Égalité partout, pas une tête ne doit dépasser !

IMG_0467 by Arnaud Fraioli(CC BY-ND 2.0)

Il n’est même plus question d’une égalité en droits dans le respect de nos différences. C’est tous pareils qu’on nous veut, au garde-à-vous devant le politiquement correct !

Par Nathalie MP.

L’injonction « Pensez printemps ! » lancée par Emmanuel Macron afin de convaincre les électeurs de la fraîcheur et de la modernité de sa candidature m’a toujours beaucoup amusée : tant de com’, tant de vide et tant de « marcheurs » béats d’admiration ! Seul le mauvais esprit qui m’a saisie ce matin pouvait m’ouvrir les yeux sur sa possible composante « avènement de l’homme nouveau » chère à tous les dirigistes invétérés. 

Egalité à tous les étages

Car à voir le gouvernement se démener frénétiquement pour imposer l’égalitarisme le plus pointilleux en tous les domaines, j’ai acquis la désagréable impression que la fraîcheur dont il s’agit finalement est celle des petits pois primeurs bien alignés dans leur cosse.
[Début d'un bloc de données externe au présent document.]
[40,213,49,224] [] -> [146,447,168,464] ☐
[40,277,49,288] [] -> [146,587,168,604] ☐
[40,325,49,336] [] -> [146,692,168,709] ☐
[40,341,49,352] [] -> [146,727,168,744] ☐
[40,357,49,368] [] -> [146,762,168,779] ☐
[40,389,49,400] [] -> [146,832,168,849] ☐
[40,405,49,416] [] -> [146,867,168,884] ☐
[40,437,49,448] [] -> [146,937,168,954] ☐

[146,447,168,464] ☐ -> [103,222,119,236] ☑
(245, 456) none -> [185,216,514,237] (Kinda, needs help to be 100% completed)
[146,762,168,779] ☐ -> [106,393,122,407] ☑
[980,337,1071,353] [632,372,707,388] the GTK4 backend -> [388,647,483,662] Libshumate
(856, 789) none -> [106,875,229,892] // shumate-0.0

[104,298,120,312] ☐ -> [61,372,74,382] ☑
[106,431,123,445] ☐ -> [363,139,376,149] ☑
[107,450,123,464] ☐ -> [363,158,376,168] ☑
Il n’est même plus question d’être égaux en droits dans le respect de nos différences. C’est tous pareils qu’on nous veut, au garde-à-vous devant le politiquement correct ambiant, sans une pensée, une parole, ou une action qui dépasse. Et gare aux omissions, sinon ce sont brimades, amendes et « name and shame » d’État qui nous attendent.

Dès l’élection de Macron, on pouvait prévoir qu’un petit pas en avant pour réformer nos structures complètement obsolètes serait à coup sûr accompagné d’épaisses couches de progressisme bien sucré pour endormir les réticences de son camp d’origine. Mais on constate aujourd’hui que le pas en avant (Code du travail, SNCF …) est vraiment très petit, tandis que les preuves de gauche finissent par être l’unique horizon de la réflexion politique.

Qu’il s’agisse des mesures anti-fake news, de l’égalité salariale homme femme, des quotas de femmes dans le cinéma, de l’objet social des entreprises ou de la lutte contre le RCA, la viande, le glyphosate et les voitures, tout est fait pour normer la vie des gens selon les valeurs du camp du Bien et celles-là seules, qu’elles correspondent à une réalité ou pas, qu’elles s’attaquent à un danger effectif ou totalement fantasmé.

On pourrait imaginer que chacun, informé des tenants et des aboutissants de telle ou telle pratique, fasse ses propres choix. Mais non. Pour le politiquement correct (le conservateur comme le progressiste, mais aujourd’hui on subit le second), il n’y a pas des préférences, il y a une vérité qui doit s’imposer à tous, immédiatement.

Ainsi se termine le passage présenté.